Belarus president Alexander Lukashenko sent a shockwave across the continent on Sunday by forcing a Ryanair flight from Greece to Lithuania to land in Minsk and arresting a critic who was on board.

EU leaders are due to meet on Monday night and on Tuesday in Brussels for a European Council summit and we will be looking at their options.

In Athens, Greek Prime Minister Kyriakos Mitsotakis told Europe Express that leaders at the summit must agree on “clear, specific and robust consequences that leave Belarus in no doubt about our unity and our determination”.

The European Council is also meant to cover topics including Russia, Brexit, and climate change. On the latter topic, we look at where the potential for discord lies when it comes to the EU’s proposed emissions targets.

And we also examine the World Health Organization assembly, which is likely to get the ball rolling on a global treaty on pandemic preparedness (an idea for which Charles Michel, EU Council President, takes credit).

This article is an on-site version of our Europe Express newsletter. Sign up here to get the newsletter sent straight to your inbox every weekday morning

Hijacked summit

The EU’s patchy record in presenting a united front on foreign affairs must not be repeated when it comes to Belarus’s “unacceptable act of aggression”, Greece’s Mitsotakis told Eleni Varvitsioti in Athens.

“Our inability to reach a consensus on recent events in Israel and Gaza — where as a union we failed to present a unified stance — must not be repeated,” he said.

Before Israel and Hamas reached a ceasefire last week to end their latest round of hostilities, the EU was unable to issue a joint statement calling for just such a truce due to opposition from Hungary. EU foreign affairs decisions require unanimity.

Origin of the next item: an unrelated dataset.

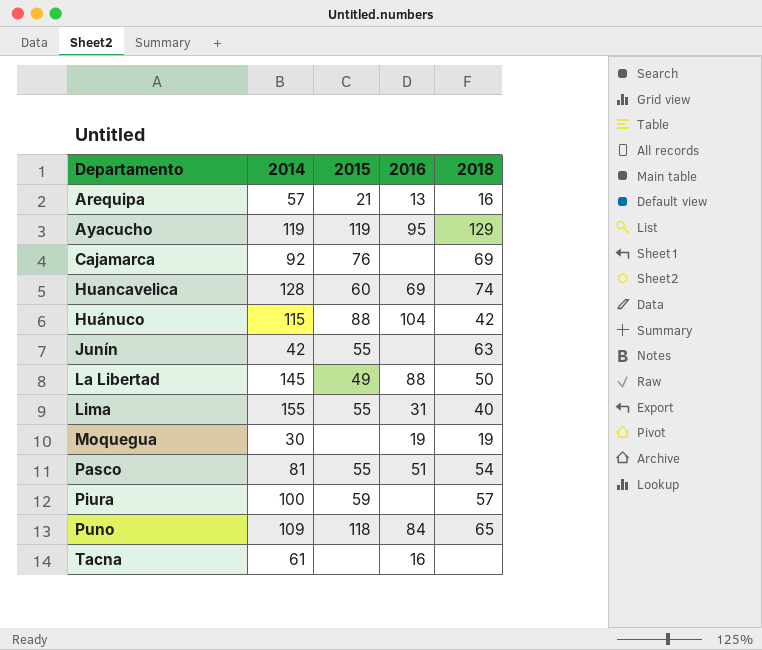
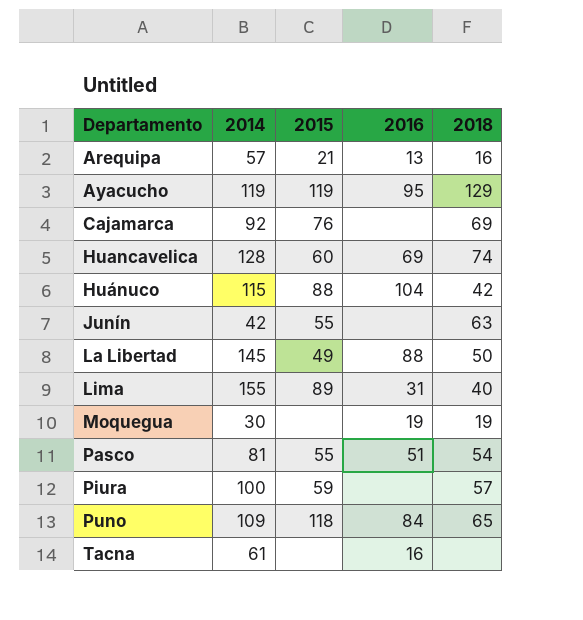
Lima | 2015: 55 -> 89

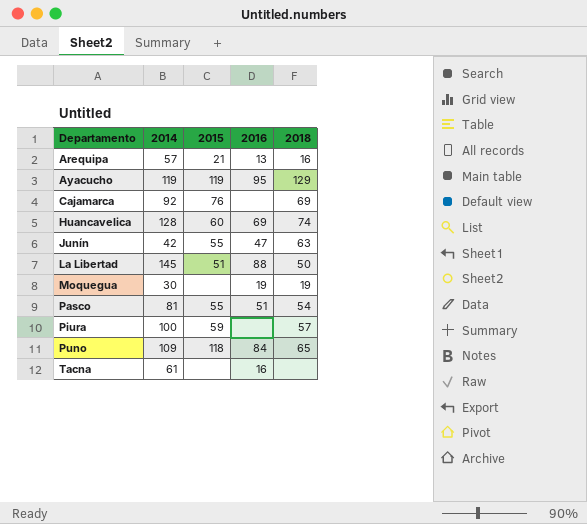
row Huánuco: 115 | 88 | 104 | 42 -> none
row Lima: 155 | 89 | 31 | 40 -> none
Junín | 2016: none -> 47
La Libertad | 2015: 49 -> 51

The Greek prime minister made clear the EU cannot afford to show such disunity over Belarus.

“The forcible grounding of a commercial passenger aircraft in order to illegally detain a political opponent and journalist is utterly reprehensible and an unacceptable act of aggression that cannot be allowed to stand,” Mitsotakis said, calling for clear, specific and robust consequences.

“We cannot accept anything else as a Union of principles. Enough is enough.”

The move by Lukashenko to capture activist Roman Protasevich triggered widespread condemnation and vows of retaliation from other EU leaders.

It will also accelerate the nosedive in relations between the EU and Belarus, which the European bloc had once hoped to attract from Russia’s orbit.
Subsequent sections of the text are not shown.